Return each line of the entries that holds the string "label".

====================

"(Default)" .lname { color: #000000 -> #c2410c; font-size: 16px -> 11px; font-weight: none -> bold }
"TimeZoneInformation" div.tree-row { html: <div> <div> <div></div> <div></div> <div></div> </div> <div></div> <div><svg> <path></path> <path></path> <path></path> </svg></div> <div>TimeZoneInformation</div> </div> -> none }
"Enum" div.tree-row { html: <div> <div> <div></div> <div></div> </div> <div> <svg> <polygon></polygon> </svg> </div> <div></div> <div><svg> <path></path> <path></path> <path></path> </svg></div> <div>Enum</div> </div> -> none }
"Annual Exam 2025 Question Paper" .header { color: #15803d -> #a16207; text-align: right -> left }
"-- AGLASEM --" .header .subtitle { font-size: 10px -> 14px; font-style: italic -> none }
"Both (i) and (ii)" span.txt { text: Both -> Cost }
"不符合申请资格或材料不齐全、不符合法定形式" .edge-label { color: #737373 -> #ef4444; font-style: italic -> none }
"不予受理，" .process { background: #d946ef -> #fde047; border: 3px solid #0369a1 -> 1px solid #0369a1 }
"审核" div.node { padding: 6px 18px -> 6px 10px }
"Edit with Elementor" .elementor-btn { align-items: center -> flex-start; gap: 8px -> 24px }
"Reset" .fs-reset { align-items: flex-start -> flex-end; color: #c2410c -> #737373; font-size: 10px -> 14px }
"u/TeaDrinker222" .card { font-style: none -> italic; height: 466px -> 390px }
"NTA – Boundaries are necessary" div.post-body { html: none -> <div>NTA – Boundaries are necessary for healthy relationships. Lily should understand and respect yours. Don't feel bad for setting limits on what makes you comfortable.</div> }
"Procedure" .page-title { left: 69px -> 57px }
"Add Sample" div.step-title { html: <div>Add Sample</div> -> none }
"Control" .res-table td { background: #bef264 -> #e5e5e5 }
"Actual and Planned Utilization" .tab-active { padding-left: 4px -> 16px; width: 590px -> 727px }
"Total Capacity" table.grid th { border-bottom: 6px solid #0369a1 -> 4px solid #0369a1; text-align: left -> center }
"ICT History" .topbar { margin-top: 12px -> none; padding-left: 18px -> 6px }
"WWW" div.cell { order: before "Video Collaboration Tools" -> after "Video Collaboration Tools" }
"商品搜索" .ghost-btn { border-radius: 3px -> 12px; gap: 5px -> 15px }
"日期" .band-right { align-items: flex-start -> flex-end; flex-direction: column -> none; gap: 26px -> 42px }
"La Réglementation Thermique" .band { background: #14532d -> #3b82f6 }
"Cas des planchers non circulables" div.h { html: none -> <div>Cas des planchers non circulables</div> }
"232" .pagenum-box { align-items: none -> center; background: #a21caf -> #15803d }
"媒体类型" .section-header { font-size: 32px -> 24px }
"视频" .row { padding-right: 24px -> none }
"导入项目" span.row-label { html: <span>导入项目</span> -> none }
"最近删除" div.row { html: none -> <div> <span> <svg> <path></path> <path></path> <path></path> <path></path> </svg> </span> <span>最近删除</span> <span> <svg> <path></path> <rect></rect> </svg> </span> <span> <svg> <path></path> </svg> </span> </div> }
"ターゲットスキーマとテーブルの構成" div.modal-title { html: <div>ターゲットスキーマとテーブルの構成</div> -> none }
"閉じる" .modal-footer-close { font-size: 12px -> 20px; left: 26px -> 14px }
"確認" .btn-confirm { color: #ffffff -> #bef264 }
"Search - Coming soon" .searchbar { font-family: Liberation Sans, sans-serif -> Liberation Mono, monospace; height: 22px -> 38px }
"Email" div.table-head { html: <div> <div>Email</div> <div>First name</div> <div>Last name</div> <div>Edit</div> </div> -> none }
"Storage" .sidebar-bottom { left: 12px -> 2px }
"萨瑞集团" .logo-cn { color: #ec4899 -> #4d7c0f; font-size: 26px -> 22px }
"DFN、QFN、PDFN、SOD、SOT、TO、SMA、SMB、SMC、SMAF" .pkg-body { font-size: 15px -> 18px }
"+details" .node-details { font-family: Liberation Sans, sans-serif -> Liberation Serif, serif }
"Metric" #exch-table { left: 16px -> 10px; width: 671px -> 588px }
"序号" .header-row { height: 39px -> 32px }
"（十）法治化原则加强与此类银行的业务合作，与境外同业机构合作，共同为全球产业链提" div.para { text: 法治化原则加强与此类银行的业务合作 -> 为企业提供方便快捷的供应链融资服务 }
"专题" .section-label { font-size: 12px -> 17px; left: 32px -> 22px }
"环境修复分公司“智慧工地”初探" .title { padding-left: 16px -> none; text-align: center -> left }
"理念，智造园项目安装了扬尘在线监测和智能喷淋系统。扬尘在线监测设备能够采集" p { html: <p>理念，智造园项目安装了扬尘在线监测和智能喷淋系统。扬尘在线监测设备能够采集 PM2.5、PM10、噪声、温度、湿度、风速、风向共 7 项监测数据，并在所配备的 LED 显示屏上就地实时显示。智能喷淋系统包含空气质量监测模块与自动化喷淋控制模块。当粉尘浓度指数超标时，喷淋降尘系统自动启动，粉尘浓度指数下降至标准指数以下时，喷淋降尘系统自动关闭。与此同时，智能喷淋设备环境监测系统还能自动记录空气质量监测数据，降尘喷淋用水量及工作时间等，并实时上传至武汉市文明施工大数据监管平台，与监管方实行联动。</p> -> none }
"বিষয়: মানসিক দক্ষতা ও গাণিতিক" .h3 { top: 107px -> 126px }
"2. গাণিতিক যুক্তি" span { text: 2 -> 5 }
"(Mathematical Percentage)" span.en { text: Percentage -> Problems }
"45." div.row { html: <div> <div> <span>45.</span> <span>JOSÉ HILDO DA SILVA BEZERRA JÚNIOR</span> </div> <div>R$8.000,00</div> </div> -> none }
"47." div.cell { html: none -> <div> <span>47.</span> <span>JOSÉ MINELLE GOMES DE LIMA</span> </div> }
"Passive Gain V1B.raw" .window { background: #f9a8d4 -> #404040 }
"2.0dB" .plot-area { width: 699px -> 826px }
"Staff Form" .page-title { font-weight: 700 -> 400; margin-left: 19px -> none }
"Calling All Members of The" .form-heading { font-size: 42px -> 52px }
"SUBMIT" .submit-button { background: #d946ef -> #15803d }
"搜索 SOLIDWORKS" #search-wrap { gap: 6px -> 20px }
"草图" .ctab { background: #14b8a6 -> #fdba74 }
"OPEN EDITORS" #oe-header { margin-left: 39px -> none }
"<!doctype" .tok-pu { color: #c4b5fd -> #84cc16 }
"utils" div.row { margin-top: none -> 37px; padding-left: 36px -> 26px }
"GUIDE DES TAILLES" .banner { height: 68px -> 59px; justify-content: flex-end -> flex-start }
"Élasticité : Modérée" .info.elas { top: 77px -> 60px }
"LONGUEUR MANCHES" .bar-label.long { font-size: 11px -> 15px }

====================

◆ ANSWER SPACE:
"不符合申请资格或材料不齐全、不符合法定形式" .edge-label { color: #737373 -> #ef4444; font-style: italic -> none }
"导入项目" span.row-label { html: <span>导入项目</span> -> none }
"专题" .section-label { font-size: 12px -> 17px; left: 32px -> 22px }
"LONGUEUR MANCHES" .bar-label.long { font-size: 11px -> 15px }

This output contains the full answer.